36
votes

I am wondering how can I achieve pagination using Cassandra.

Let us say that I have a blog. The blog lists max 10 posts per page. To access next posts a user must click on pagination menu to access page 2 (posts 11-20), page 3 (posts 21-30), etc.

Using SQL under MySQL, I could do the following:

SELECT * FROM posts LIMIT 20,10;

The first parameter of LIMIT is offset from the beginning of result set and second argument is amount of rows to fetch. The example above returns 10 rows starting from row 20.

How can I achieve the same effect in CQL?

I have found some solutions on Google, but all of them require to have "the last result from previous query". It works for having "next" button to paginate to another 10-results-set, but what if I want to jump from page 1 to page 5?

6

6 Answers

13
votes

Try using the token function in CQL: https://docs.datastax.com/en/cql-oss/3.3/cql/cql_using/useToken.html

Another suggestion, if you are using DSE, solr supports deep paging: https://cwiki.apache.org/confluence/display/solr/Pagination+of+Results

63
votes

You don't need to use tokens, if you are using Cassandra 2.0+.

Cassandra 2.0 has auto paging. Instead of using token function to create paging, it is now a built-in feature.

Now developers can iterate over the entire result set, without having to care that it’s size is larger than the memory. As the client code iterates over the results, some extra rows can be fetched, while old ones are dropped.

Looking at this in Java, note that SELECT statement returns all rows, and the number of rows retrieved is set to 100.
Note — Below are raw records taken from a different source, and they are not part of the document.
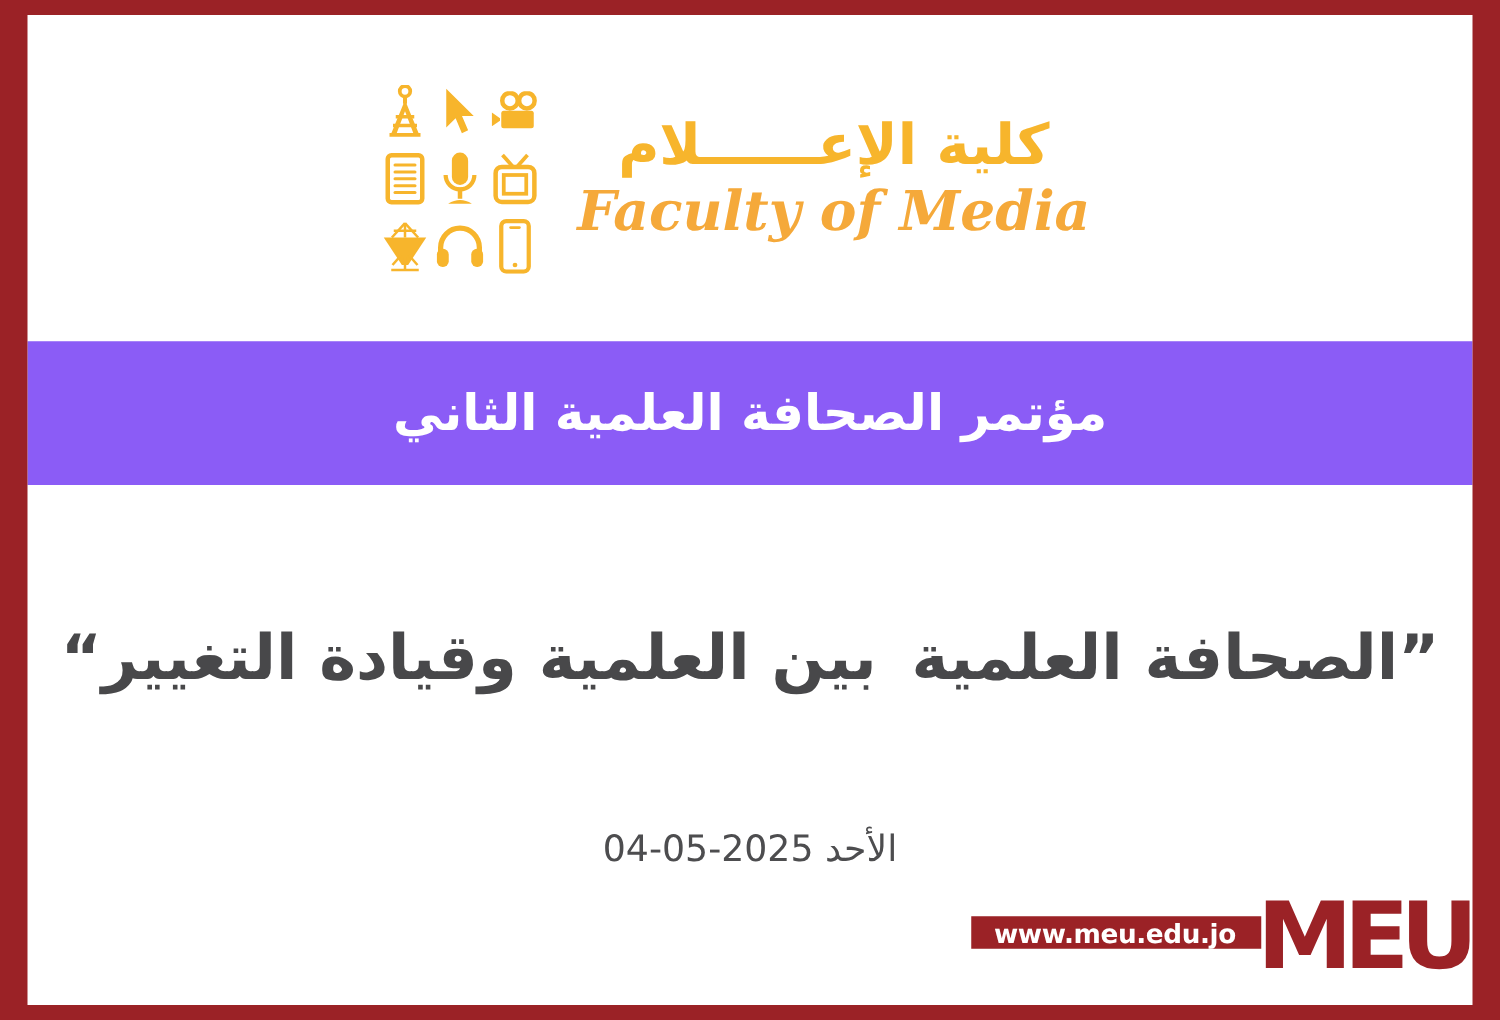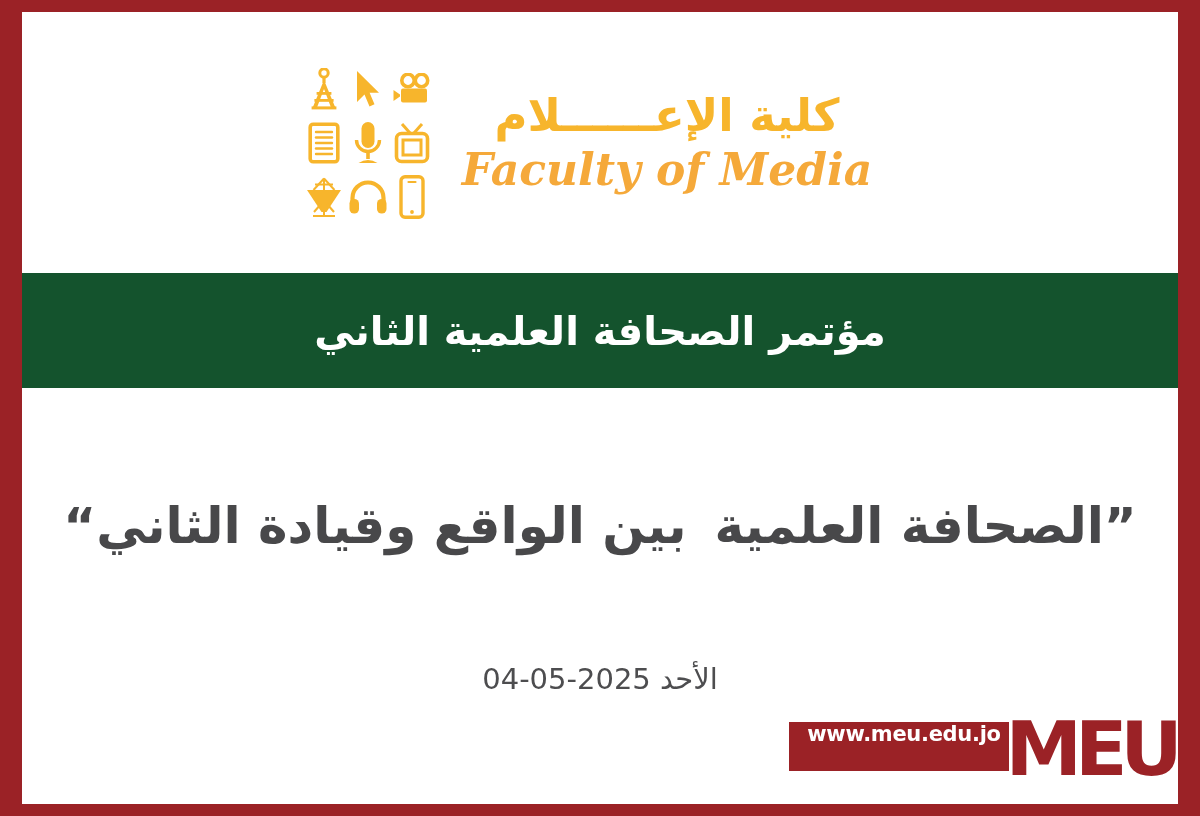--- a/index.html
+++ b/index.html
@@ -109,7 +109,7 @@
     top: 261px;
     width: 1156px;
     height: 115px;
-    background: #14532d;
+    background: #8b5cf6;
     display: flex;
     align-items: center;
     justify-content: center;

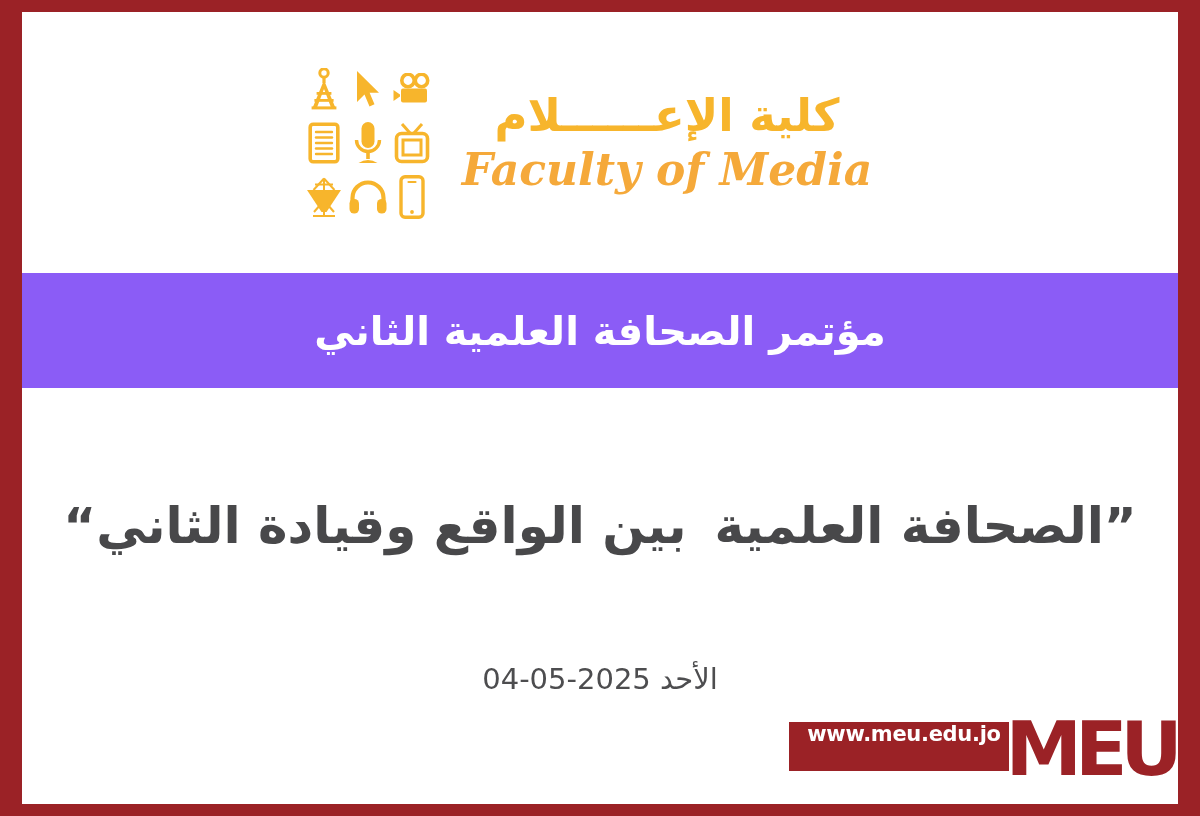--- a/index.html
+++ b/index.html
@@ -319,7 +319,7 @@
 
     <div class="title-zone">
       <div class="title-line">”الصحافة العلمية</div>
-      <div class="title-line">بين الواقع وقيادة الثاني“</div>
+      <div class="title-line">بين العلمية وقيادة التغيير“</div>
     </div>
 
     <div class="date-zone">

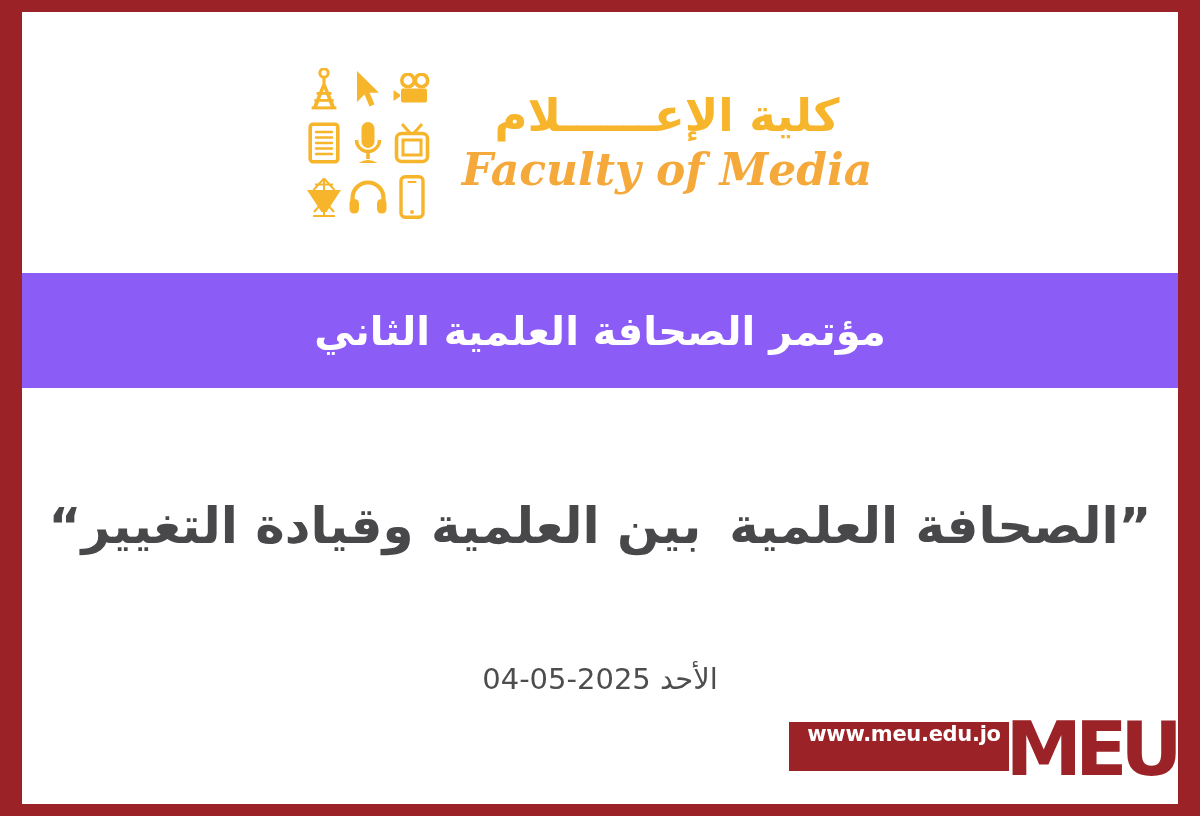--- a/index.html
+++ b/index.html
@@ -182,10 +182,10 @@
   }
   .meu-url-bar {
     background: #9b2226;
-    height: 49px;
-    display: flex;
-    align-items: flex-start;
-    padding: 0 8px 0 18px;
+    height: 26px;
+    display: flex;
+    align-items: flex-end;
+    padding: 0 20px 0 18px;
     margin-bottom: 6px;
   }
   .meu-url {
I’ve shown a simple statement here, but the same code can be written with a prepared statement, couple with a bound statement. It is possible to disable automatic paging, if it is not desired. It is also important to test various fetch size settings, since you will want to keep the memorize small enough, but not so small that too many round-trips to the database are taken. Check out this blog post to see how paging works server side.

Statement stmt = new SimpleStatement(
                  "SELECT * FROM raw_weather_data"
                  + " WHERE wsid= '725474:99999'"
                    + " AND year = 2005 AND month = 6");
stmt.setFetchSize(24);
ResultSet rs = session.execute(stmt);
Iterator<Row> iter = rs.iterator();
while (!rs.isFullyFetched()) {
   rs.fetchMoreResults();
   Row row = iter.next();
   System.out.println(row);
}
14
votes

Manual Paging

The driver exposes a PagingState object that represents where we were in the result set when the last page was fetched:

ResultSet resultSet = session.execute("your query");
// iterate the result set...
PagingState pagingState = resultSet.getExecutionInfo().getPagingState();

This object can be serialized to a String or a byte array:

String string = pagingState.toString();
byte[] bytes = pagingState.toBytes();

This serialized form can be saved in some form of persistent storage to be reused later. When that value is retrieved later, we can deserialize it and reinject it in a statement:

PagingState pagingState = PagingState.fromString(string);
Statement st = new SimpleStatement("your query");
st.setPagingState(pagingState);
ResultSet rs = session.execute(st);

Note that the paging state can only be reused with the exact same statement (same query string, same parameters). Also, it is an opaque value that is only meant to be collected, stored an re-used. If you try to modify its contents or reuse it with a different statement, the driver will raise an error.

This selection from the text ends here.